Bevor man nach mehr Sichtbarkeit strebt, ist es oft rentabler, das zu korrigieren, was auf einer bestehenden Website Verkäufe verliert. Die verfügbaren Daten erlauben nicht immer eine Schlussfolgerung über eine “normale” Konversionsrate pro Branche, aber einige Reibungspunkte tauchen systematisch auf.

  • Die Ladezeit der Produktseiten auf Mobilgeräten: Über einige Sekunden hinaus verlassen die meisten Besucher die Website, bevor sie das Angebot gesehen haben. Bilder zu komprimieren, Drittanbieter-Skripte zu reduzieren und leistungsfähiges Hosting zu nutzen, sind technische Maßnahmen mit direktem Einfluss auf den Verkauf.
  • Der Zahlungsprozess: Jede zusätzliche Stufe zwischen dem Warenkorb und der Bestellbestätigung erhöht die Abbruchrate. Die Möglichkeit einer Gastzahlung (ohne verpflichtende Kontoerstellung) reduziert diese Reibung messbar.
  • Das Fehlen sichtbarer sozialer Beweise: Kundenbewertungen, Noten, Testimonials. Ein Besucher, der auf einer Handelsseite keine Erfahrungsberichte findet, zögert mehr, seinen Kauf abzuschließen, insbesondere bei einer Marke, die er gerade entdeckt.

Diese drei Punkte zu korrigieren, erfordert kein Werbebudget. Es handelt sich um die Optimierung des Bestehenden, und die Gewinne bei der Konversionsrate wirken sich auf jeden Euro aus, der für die Akquisition von Traffic ausgegeben wird.

Ein Team von Digitalprofis, das zusammen an einem Whiteboard arbeitet, um effektive Web-Strategien zu entwickeln

Web-Traffic-Akquise: Abwägung zwischen SEO, bezahlter Werbung und sozialen Netzwerken

Die drei Hauptkanäle zur Akquise für ein Online-Geschäft sind je nach Entwicklungsstand des Unternehmens und Art der verkauften Produkte unterschiedlich wertvoll.

Die organische Sichtbarkeit (SEO) liefert Ergebnisse im mittelfristigen Zeitraum. Eine gut strukturierte Website mit regelmäßig aktualisierten Inhalten und Seiten, die auf spezifische Suchintentionen eingehen, zieht qualifizierten Traffic ohne Kosten pro Klick an.

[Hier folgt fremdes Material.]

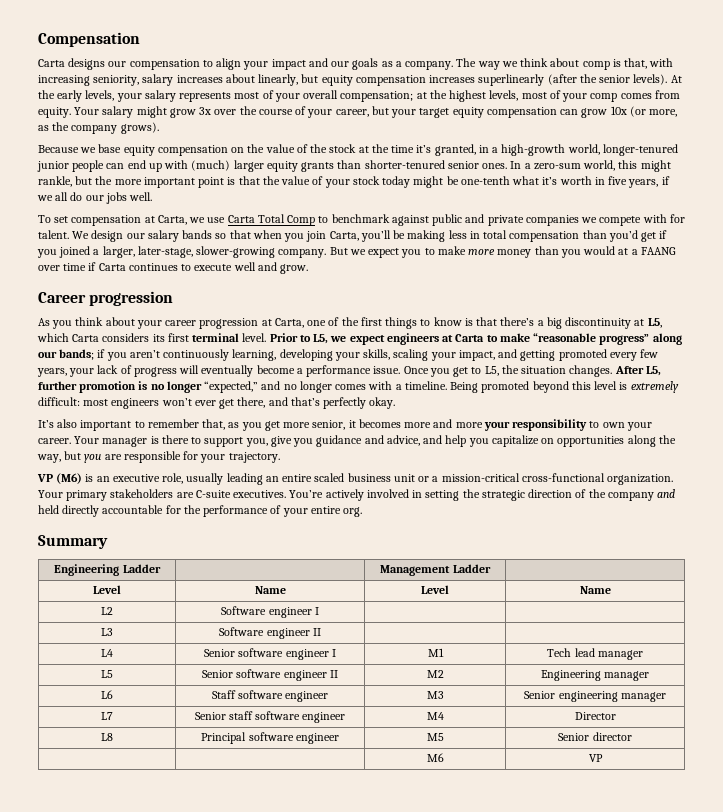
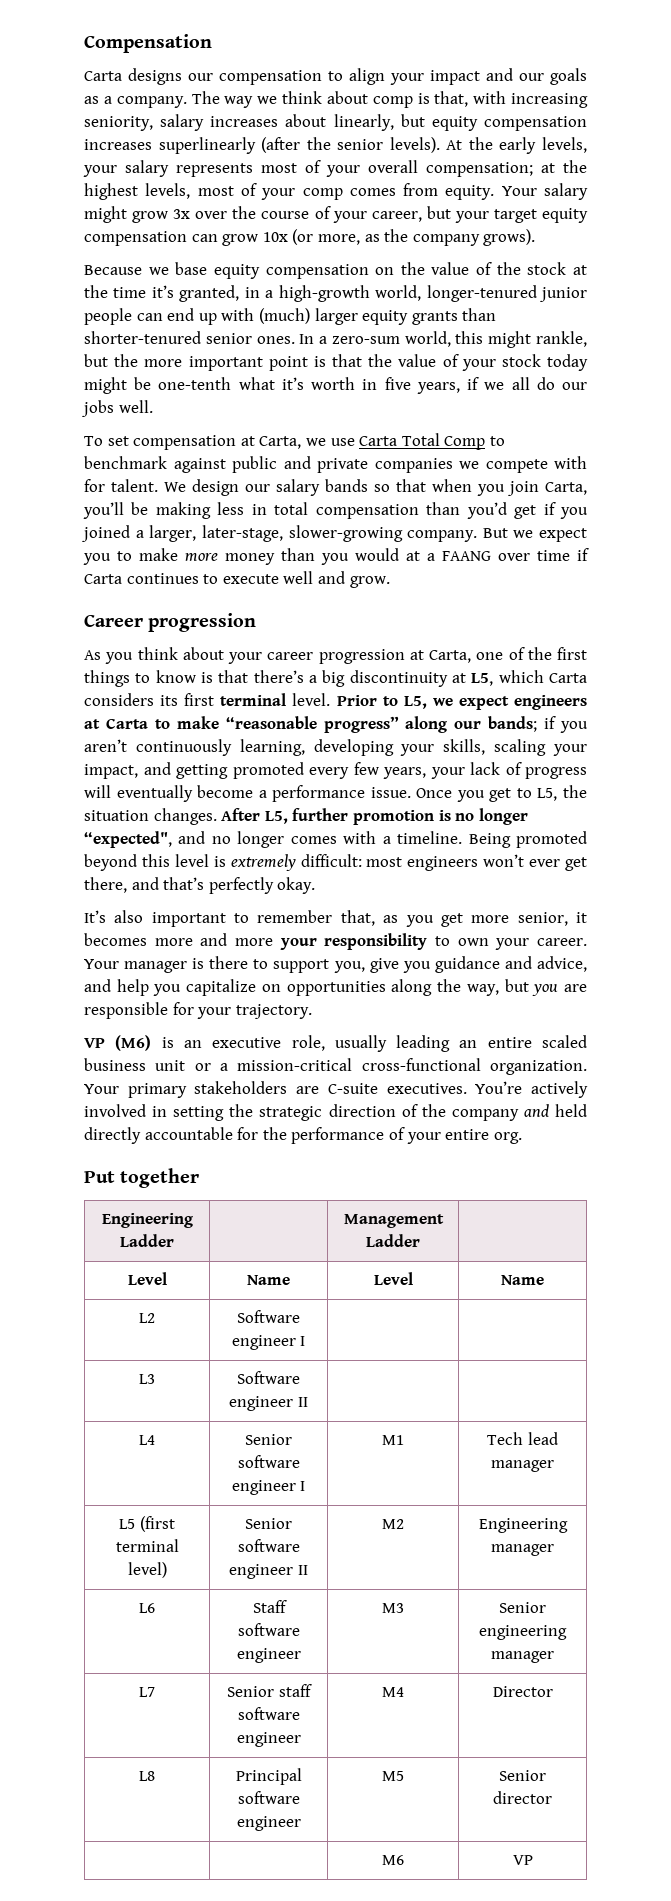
- After L5, further promotion is no longer “expected,” and no longer comes with a timeline.
+ After L5, further promotion is no longer “expected", and no longer comes with a timeline.
- Summary
+ Put together
- L5 | Senior software engineer II | M2 | Engineering manager
+ L5 (first terminal level) | Senior software engineer II | M2 | Engineering manager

Die ersten signifikanten Effekte erfordern jedoch oft mehrere Monate kontinuierlicher Arbeit.

Bezahlte Werbung (Google Ads, Meta Ads) generiert sofortigen Traffic, jedoch zu Kosten, die in den meisten Branchen steigen. Ohne strenge Überwachung der Rentabilität pro Kampagne kann das Marketingbudget schnell verschwinden. Die Anforderungen des DSA an die Werbezielgruppen fügen eine zusätzliche Komplexitätsebene hinzu.

Soziale Netzwerke fungieren für die Mehrheit der Unternehmen eher als Kanal für Bekanntheit und Kundenbindung als für direkten Verkauf. Ihre Effektivität hängt stark von der Branche ab: Ein Geschäft mit visuellen Produkten (Mode, Dekoration, Lebensmittel) profitiert mehr von Instagram oder TikTok als ein B2B-Dienstleister.

Die Abwägung zwischen diesen Kanälen ist keine universelle Formel. Sie hängt vom verfügbaren Budget, dem Entscheidungszyklus des Kunden und der Fähigkeit des Unternehmens ab, regelmäßig Inhalte zu produzieren. Einen Kanal einige Wochen lang mit einem begrenzten Budget zu testen, die Ergebnisse zu messen und dann die Ressourcen auf das zu verteilen, was funktioniert, bleibt die zuverlässigste Methode, um Fortschritte zu erzielen, ohne zu verschwenden.